Keywords

1 Introduction

With the rapid development of 3D video services, the efficient compression of 3D video data has become a popular research topic over the past few years. 3D-HEVC is an extension of the well-known video coding standard High Efficiency Video Coding (HEVC), and has a more complex and complete structure compared with HEVC and MV-HEVC. The MV-HEVC and 3D-HEVC both use the multi-viewpoint coding structure, while only 3D-HEVC encodes the depth sequences in term of corresponding viewpoints.

Conventional HEVC intra prediction modes were applied in almost smooth depth maps very well, but they will produce ringing effect in the sharp edge, resulting in that the intermediate synthesis view can not meet the expectations of the quality of the video. JCT-3V developed two kinds of intra partition modes for depth maps named DMM1 (Wedgelets) and DMM4 (Contour) [1]. In Wedgelets, the PB (prediction block) is divided into two SBP (sub-block partition) by a straight line. And in Contour, the separation line between the two regions cannot be easily described by a geometrical function.

However, DMMs in the 3D-HEVC mode decision process introduce a huge computational load. There has been many previous works in intra depth of 3D-HEVC [2,3,4,5,6,7,8,9,10]. Gu et al. [2, 3] terminated the unnecessary prediction modes by full RD cost calculation in 3D-HEVC. Park et al. [4] omitted unnecessary DMMs in the mode decision process based on the edge classification results.
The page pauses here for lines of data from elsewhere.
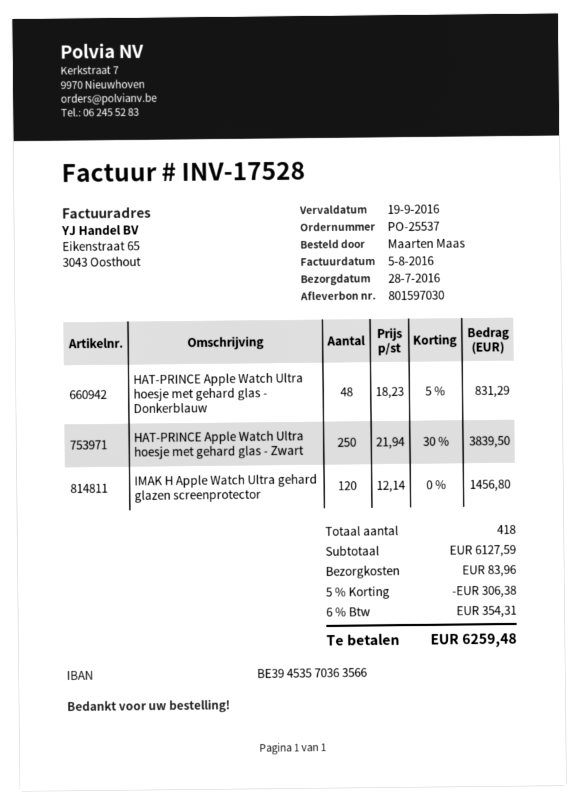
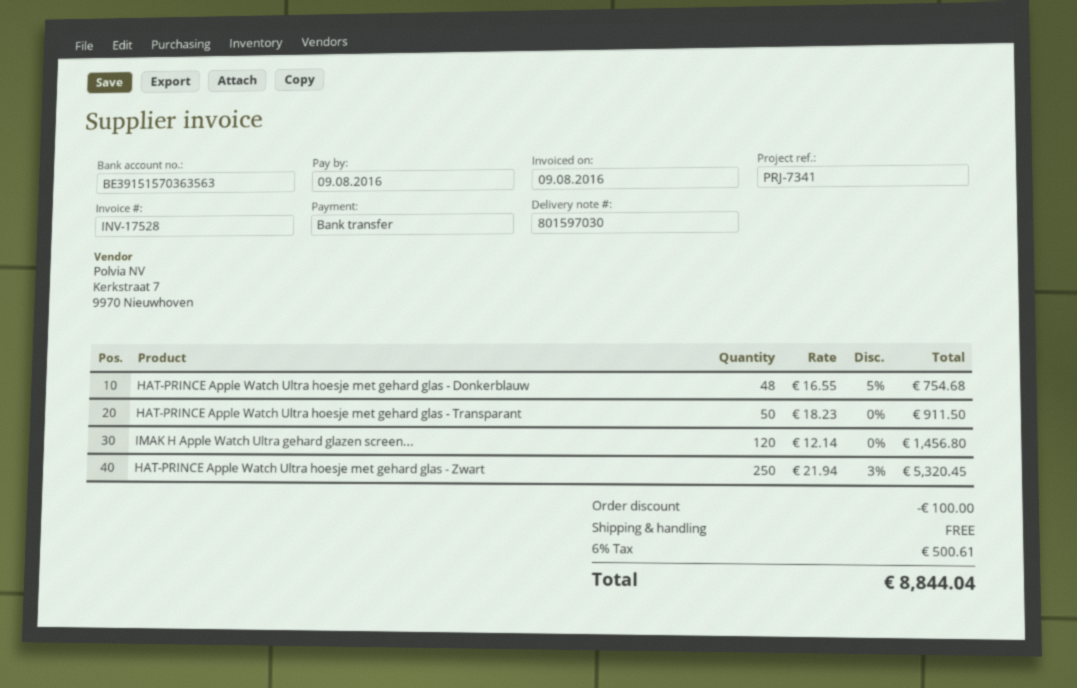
invoice date: 2016-08-05 -> 2016-08-09
due date: 2016-09-19 -> 2016-08-09
bank account: BE39453570363566 -> BE39151570363563
HAT-PRINCE Apple Watch Ultra hoesje met gehard glas - Donkerblauw: 48 x 18.23 - 5% = 831.29 -> 48 x 16.55 - 5% = 754.68
HAT-PRINCE Apple Watch Ultra hoesje met gehard glas - Zwart: 250 x 21.94 - 30% = 3839.50 -> 250 x 21.94 - 3% = 5320.45
HAT-PRINCE Apple Watch Ultra hoesje met gehard glas - Transparant: none -> 50 x 18.23 = 911.50
discount: 306.38 -> 100.00
shipping: 83.96 -> 0.00
tax: 6% = 354.31 -> 6% = 500.61
total: 6259.48 -> 8844.04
Peng [5] proposed two techniques including fast intra mode decision and fast Coding Unit (CU) size decision to speed up the encoding of depth video. In [6], Sanchez et al. applied a filter to the borders of the encoded block and determined the best positions to evaluate the DMM 1, reducing the computational effort of DMM 1 process. Zhang et al. [7] simplified the intra mode decision in 3D-HEVC depth map coding based on the way of obtaining the picture texture from the mode with Sum of Absolute Transform Difference (SATD) in rough mode decision. Ruhan [8] put forward a novel early Skip/DIS mode decision for 3D-HEVC depth encoding which aims at reducing the complexity effort of this process. The proposed solution is based on an adaptive threshold model, which takes into consideration the occurrence rate of both Skip and DIS modes. Zhang [9] applied a method for early determination of segment-wise DC coding (SDC) decision based on the hierarchical coding structure. In [10], the proposed algorithm exploits the edge orientation of the depth blocks to reduce the number of modes to be evaluated in the intra mode decision. In addition, the correlation between the Planar mode choice and the most probable modes (MPMs) selected is also exploited, to accelerate the depth intra coding.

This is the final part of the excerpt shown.